Of course, the bare numbers reveal neither how much cash employees actually take home nor do they take into account what non-monetary benefits they may enjoy. EIRO says the wage totals in Belgium are inflated by social benefits more generous than those received by employees in other European countries and certainly the U.S.

Shrinking labor pool demands a new approach

Shifting demographics could make the European chemical industry an even more favorable place to work. As the population ages, chemical employers will find their labor pool shrinking. But despite the laws of supply and demand, with economic crises looming at every turn, putting more money into workers' pockets may not always be possible so flexible solutions will have to be found.

Another matter that will have to be considered is that older workers will require more attention. As early retirement soon will no longer be an option, they will have to remain healthy enough to continue on the job until retirement age -- which in some countries has been raised to 67 -- and their employers will be called on the help make this possible.

A new contract on wage and working conditions recently signed by Germany's chemical trade union IG BCE and the employers' association BAVC could help pave the way for changes that would secure the future for companies throughout Europe. This especially as it provides for lifelong work accounts that combine phases of normal activity with periods of inactivity such as sabbaticals.

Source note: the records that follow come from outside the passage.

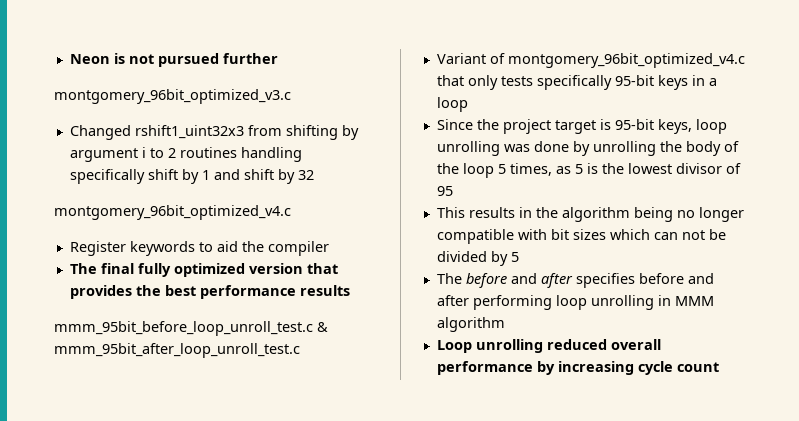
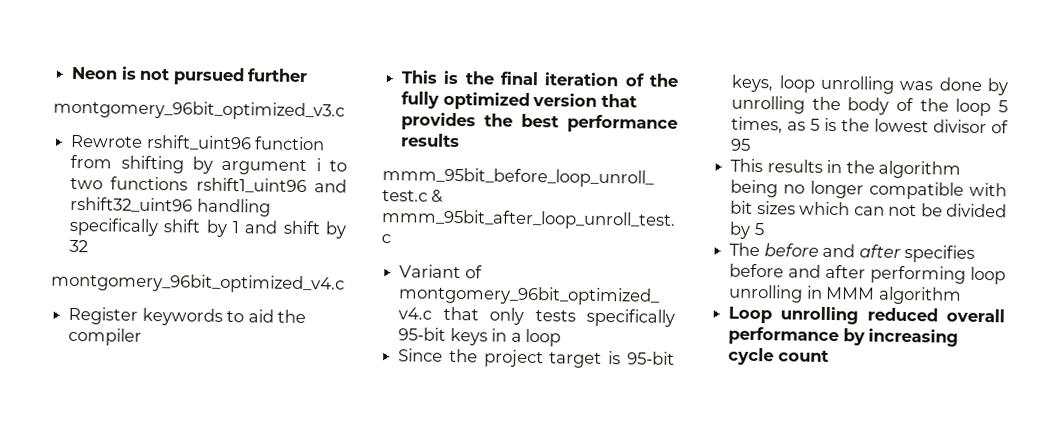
- Changed rshift1_uint32x3 from shifting by argument i to 2 routines handling specifically shift by 1 and shift by 32
+ Rewrote rshift_uint96 function from shifting by argument i to two functions rshift1_uint96 and rshift32_uint96 handling specifically shift by 1 and shift by 32
- The final fully optimized version that provides the best performance results
+ This is the final iteration of the fully optimized version that provides the best performance results

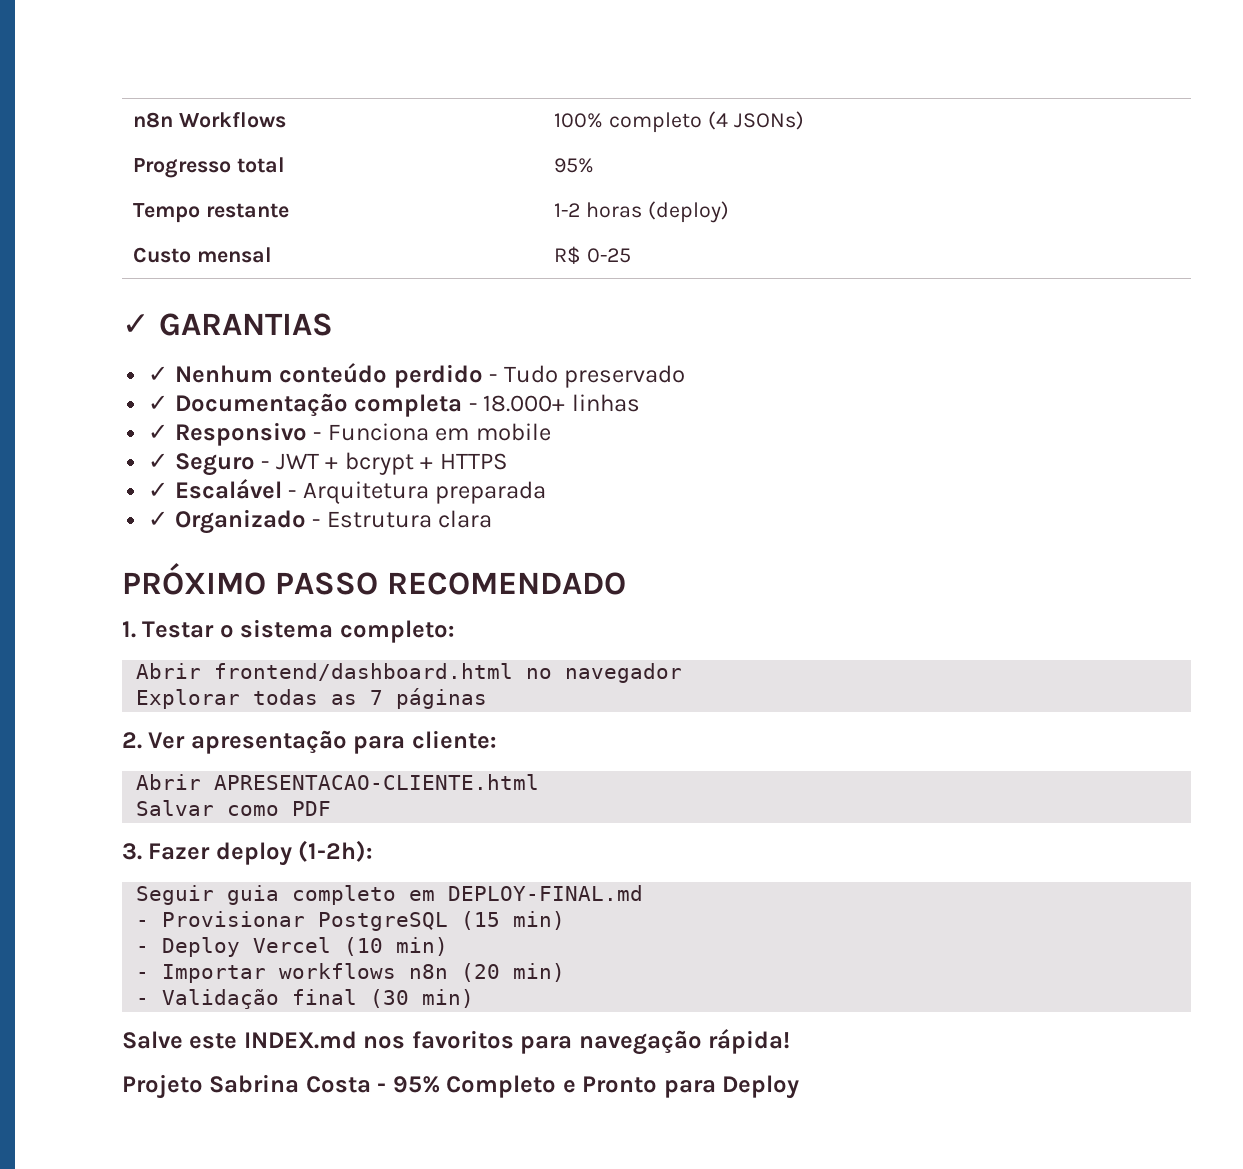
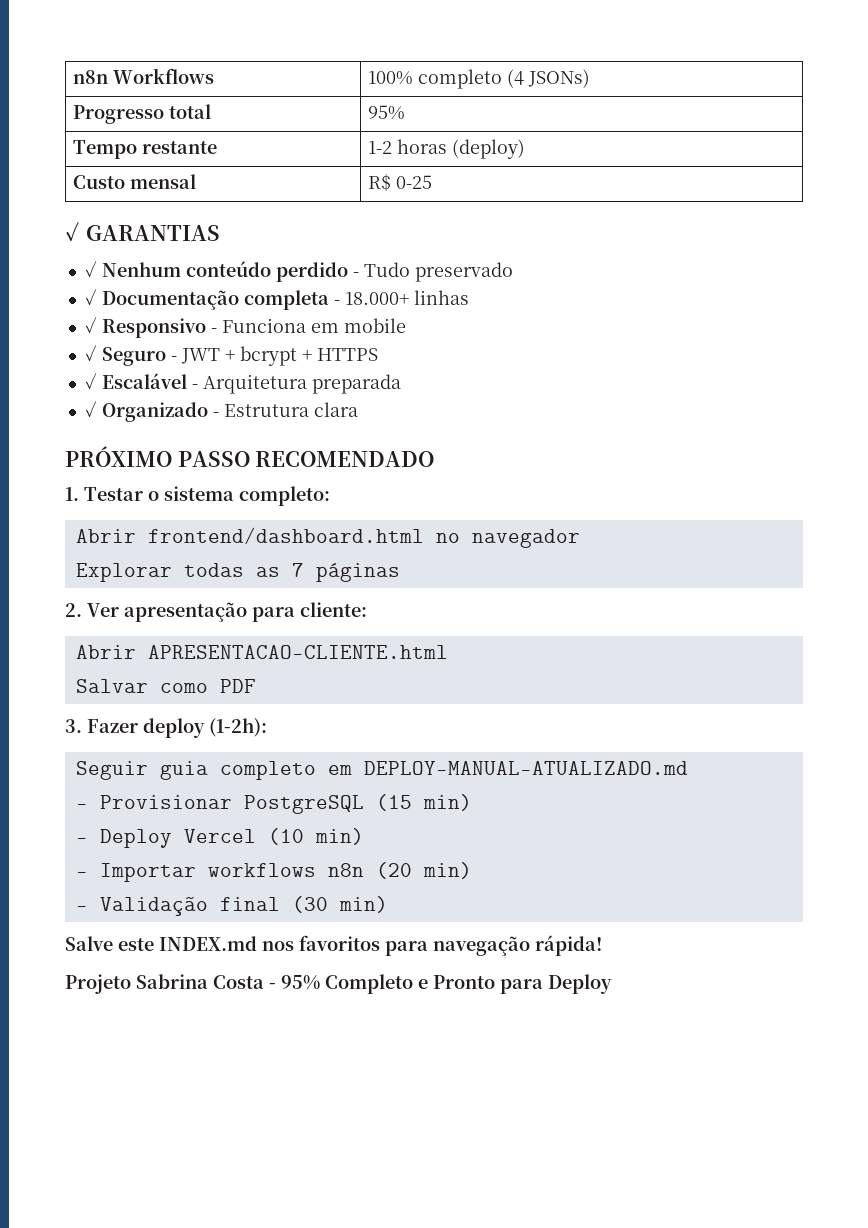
- Seguir guia completo em DEPLOY-FINAL.md
+ Seguir guia completo em DEPLOY-MANUAL-ATUALIZADO.md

The 2011 collective agreement for the 30,000 chemical workers in eastern Germany was novel in that it married a linear wage increase of 15% up to 2015 with improved work flexibility for older employees and those with expanded family responsibilities such as caring for small children or elderly parents. Under the terms, shift workers over 60 were given the right to work four-day weeks at 95% of previous pay and under certain circumstances to halve working hours for pay equivalent to 80% of full-time.

Germany improves flexibility

The union-employers contract agreed in late May for western Germany builds on many of the demographic components agreed last year for the east. In addition to this, workers in the west received a linear pay increase of 4.5% covering a period of 19 months. This will be implemented in all geographical regions up to September. Also under the new contract, the length of the work week has been officially established at 37.5 hours. It will be left to individual businesses to determine how this should be organized. Instead of overtime pay for work exceeding 37.5 hours, employees generally will be given time off but in some cases will be eligible for monetary compensation.

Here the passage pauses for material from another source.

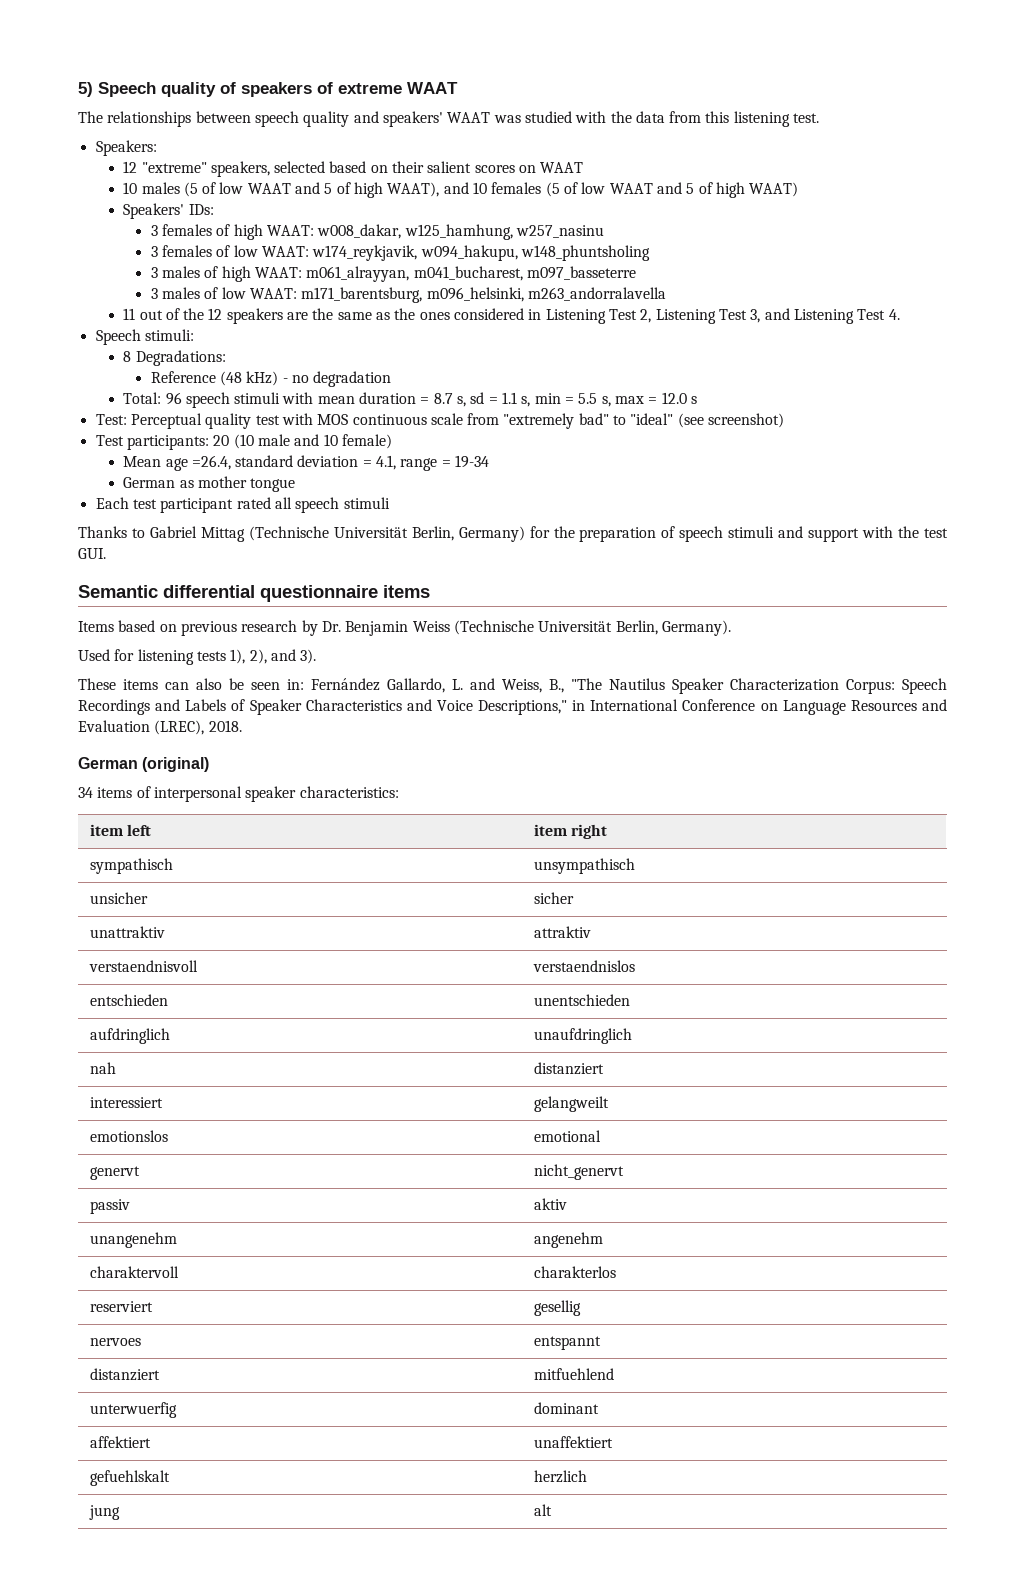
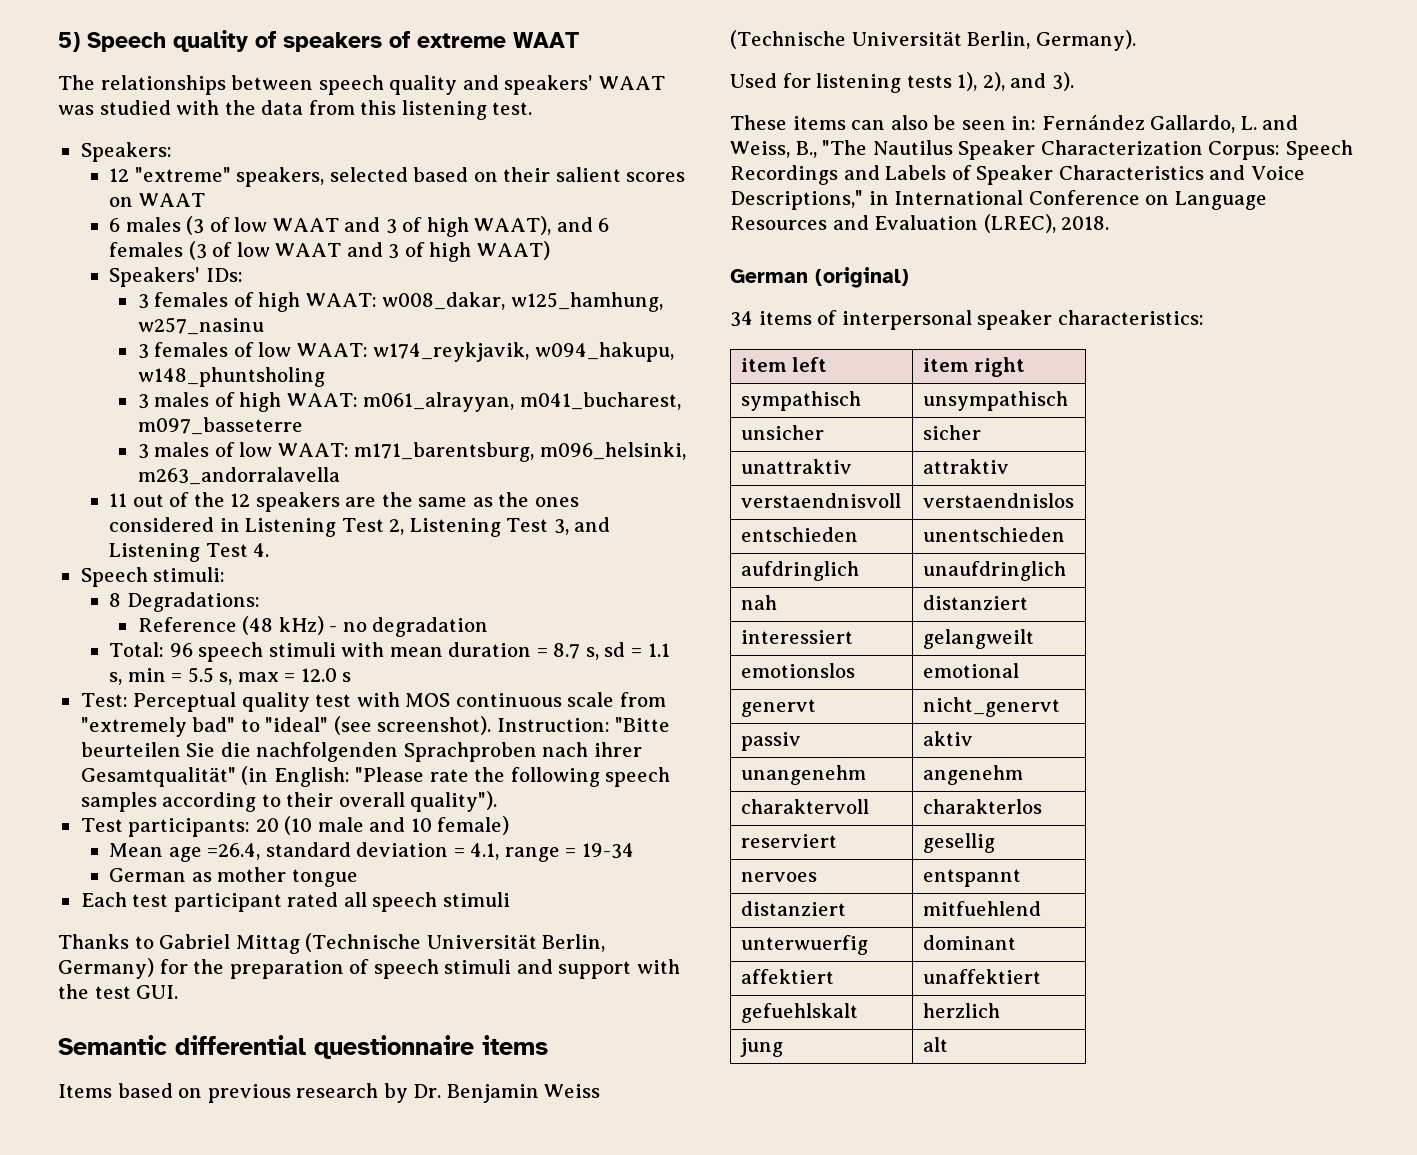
- 10 males (5 of low WAAT and 5 of high WAAT), and 10 females (5 of low WAAT and 5 of high WAAT)
+ 6 males (3 of low WAAT and 3 of high WAAT), and 6 females (3 of low WAAT and 3 of high WAAT)
- Test: Perceptual quality test with MOS continuous scale from "extremely bad" to "ideal" (see screenshot)
+ Test: Perceptual quality test with MOS continuous scale from "extremely bad" to "ideal" (see screenshot). Instruction: "Bitte beurteilen Sie die nachfolgenden Sprachproben nach ihrer Gesamtqualität" (in English: "Please rate the following speech samples according to their overall quality").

The new contract provisions undoubtedly will help sweeten the pill for those who would prefer to retire early as German chemical workers have been doing for decades (in such great numbers that the proportion of workers over 60 still on the job is currently negligible). Under the current rules, that the new terms will simply complement for now, shift workers over 55 and others over 57 could reduce their working hours.

To help pay for the new conditions, German chemical companies have pledged to annually invest a further €200 per employee in an existing demographics fund, topping up the €312 already being spent under a 2009 scheme. A long with making it easier to retain a qualified force of older workers, the companies have pledged to uphold the already high level of qualification for young people entering the workforce.

In Germany, both union and employers, are pleased with their latest joint effort. IG BCE's chief negotiator, Peter Hausmann, called the agreement "a new milestone on the path toward a working world suitable for older employees." Terming the revamped rules for life employment accounts an "intelligent" move, his counterpart at BAVC, Hans-Carsten Hansen, said the improved flexibility also will benefit employers as their workers will stay on the job longer.

It remains to be seen whether the new German rules could serve as a model for other countries or whether labor and capital would so willingly cooperate. In Germany the two sides have traditionally enjoyed amicable relations -- amicable relations -- there has been no strike in the industry since 1971.